As Prielipp started his professional career, the injury issue continued to linger, with the need for an internal brace procedure in 2023. But in 2025, he was finally healthy, and all of baseball could see what his stuff and potential looked like over a full season of work. Spending most of the season at Wichita and ending the season in St. Paul, Prielipp logged 82 2/3 innings with a 4.03 ERA and 98 strikeouts (10.7 K/9).
Healthy and Hitting His Stride
His 2025 performance was enough to create even more buzz around Prielipp; not only did the 25-year-old solidify himself as the Twins' top pitching prospect, but he also garnered a fair amount of national attention. Here at Twins Daily, he is ranked as the fifth prospect in the organization. ESPN had Prielipp ranked the highest amongst the national experts at 54th. Those accolades have only seemed to catapult Prielipp into this season, as he has been impressive in St. Paul.
In 2026, Prielipp has appeared in four games for St. Paul and started three. Over 15 ⅔ innings, he has allowed four runs, striking out 22 and upping his strikeout per nine to 12.6 strikeouts. That performance was accentuated in his most recent start, in which Prielipp went five innings with eight strikeouts, one walk, and one earned run to collect his first win of the season.
Prielipp’s 2025 success was largely predicated on his use of his slider, 4-seam fastball, and changeup. In 2026, each of those pitches is still an important part of his arsenal, but Prielipp has also employed an effective curveball to the mix, which has sat at an incredible spin rate of 3154 RPMs. Adding that to an already incredible slider-changeup combination has fueled the great numbers early from Prielipp.
With health currently on his side, Prielipp is getting the chance to prove he can turn into a quality major league starter as he joins the Twins in New York. The Twins willingness to stick with the left-hander as a starter only echoes the confidence that the national prospect experts have shown in him. Almost every pitcher, as they enter the professional ranks, just wants a chance to prove they are a starter before being relegated to a bullpen role.

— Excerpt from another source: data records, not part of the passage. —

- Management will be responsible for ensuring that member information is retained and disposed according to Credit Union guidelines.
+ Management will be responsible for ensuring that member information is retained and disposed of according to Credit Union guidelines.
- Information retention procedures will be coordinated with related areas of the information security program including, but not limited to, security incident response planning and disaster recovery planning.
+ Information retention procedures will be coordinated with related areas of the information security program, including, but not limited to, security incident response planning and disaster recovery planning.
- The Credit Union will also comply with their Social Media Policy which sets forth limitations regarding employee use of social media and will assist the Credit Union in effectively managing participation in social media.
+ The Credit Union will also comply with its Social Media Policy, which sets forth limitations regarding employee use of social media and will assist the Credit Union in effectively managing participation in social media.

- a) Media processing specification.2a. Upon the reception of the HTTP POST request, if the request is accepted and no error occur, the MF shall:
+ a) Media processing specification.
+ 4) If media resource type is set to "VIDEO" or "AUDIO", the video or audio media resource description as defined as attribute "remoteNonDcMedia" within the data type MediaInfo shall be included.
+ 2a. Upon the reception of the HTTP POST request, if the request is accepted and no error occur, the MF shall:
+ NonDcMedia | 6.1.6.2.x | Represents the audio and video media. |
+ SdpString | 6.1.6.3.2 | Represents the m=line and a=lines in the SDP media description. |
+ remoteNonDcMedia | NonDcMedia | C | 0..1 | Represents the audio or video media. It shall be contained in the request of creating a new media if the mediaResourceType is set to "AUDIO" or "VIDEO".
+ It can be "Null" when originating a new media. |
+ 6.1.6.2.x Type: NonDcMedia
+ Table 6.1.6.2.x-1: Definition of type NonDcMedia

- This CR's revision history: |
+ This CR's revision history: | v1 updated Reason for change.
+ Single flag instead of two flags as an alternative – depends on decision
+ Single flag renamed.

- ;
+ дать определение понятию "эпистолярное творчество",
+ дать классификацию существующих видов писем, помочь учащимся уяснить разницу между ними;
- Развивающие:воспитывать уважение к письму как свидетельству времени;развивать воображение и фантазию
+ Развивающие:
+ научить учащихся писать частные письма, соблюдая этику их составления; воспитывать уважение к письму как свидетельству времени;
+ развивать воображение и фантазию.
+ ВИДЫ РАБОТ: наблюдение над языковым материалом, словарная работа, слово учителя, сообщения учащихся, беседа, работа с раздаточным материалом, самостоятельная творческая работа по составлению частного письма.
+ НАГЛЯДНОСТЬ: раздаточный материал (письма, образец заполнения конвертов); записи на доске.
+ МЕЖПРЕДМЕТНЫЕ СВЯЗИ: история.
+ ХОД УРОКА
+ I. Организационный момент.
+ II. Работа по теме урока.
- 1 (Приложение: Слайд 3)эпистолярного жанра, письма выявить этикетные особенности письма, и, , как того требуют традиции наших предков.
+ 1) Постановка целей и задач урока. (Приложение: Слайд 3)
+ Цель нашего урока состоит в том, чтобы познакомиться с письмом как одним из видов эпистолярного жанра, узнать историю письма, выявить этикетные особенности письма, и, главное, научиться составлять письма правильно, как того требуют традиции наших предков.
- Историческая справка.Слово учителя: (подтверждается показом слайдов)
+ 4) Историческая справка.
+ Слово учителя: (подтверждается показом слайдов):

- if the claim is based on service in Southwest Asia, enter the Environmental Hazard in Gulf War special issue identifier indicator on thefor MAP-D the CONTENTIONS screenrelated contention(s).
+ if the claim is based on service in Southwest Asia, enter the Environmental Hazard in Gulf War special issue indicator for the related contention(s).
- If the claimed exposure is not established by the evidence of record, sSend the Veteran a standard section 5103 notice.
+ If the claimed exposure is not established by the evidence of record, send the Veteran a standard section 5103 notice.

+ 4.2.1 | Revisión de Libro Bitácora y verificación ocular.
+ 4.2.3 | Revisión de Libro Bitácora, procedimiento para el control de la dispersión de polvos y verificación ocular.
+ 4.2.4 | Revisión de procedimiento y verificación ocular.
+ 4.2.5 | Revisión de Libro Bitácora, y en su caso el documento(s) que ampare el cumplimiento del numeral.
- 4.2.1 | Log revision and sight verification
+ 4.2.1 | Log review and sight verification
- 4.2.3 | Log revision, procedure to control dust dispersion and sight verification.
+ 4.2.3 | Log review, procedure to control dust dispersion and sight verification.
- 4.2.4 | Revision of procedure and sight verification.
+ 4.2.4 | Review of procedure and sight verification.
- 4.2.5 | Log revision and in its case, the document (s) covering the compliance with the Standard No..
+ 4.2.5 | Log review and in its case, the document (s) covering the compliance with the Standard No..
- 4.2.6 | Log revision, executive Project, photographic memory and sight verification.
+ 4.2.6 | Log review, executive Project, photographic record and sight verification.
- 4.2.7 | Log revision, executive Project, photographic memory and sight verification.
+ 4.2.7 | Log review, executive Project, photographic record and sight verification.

At one point this offseason, it looked like Prielipp was going to have to be a backend bullpen arm. Due to a likely self-imposed innings limit to protect the prospect from injury, the Twins may turn him that way if he is effective in the majors. To start with, Prielipp will have a chance to prove that he has the durability to pair with the stuff to be a major league starter. A development that would be the best for both Prielipp the individual and the Twins as an organization.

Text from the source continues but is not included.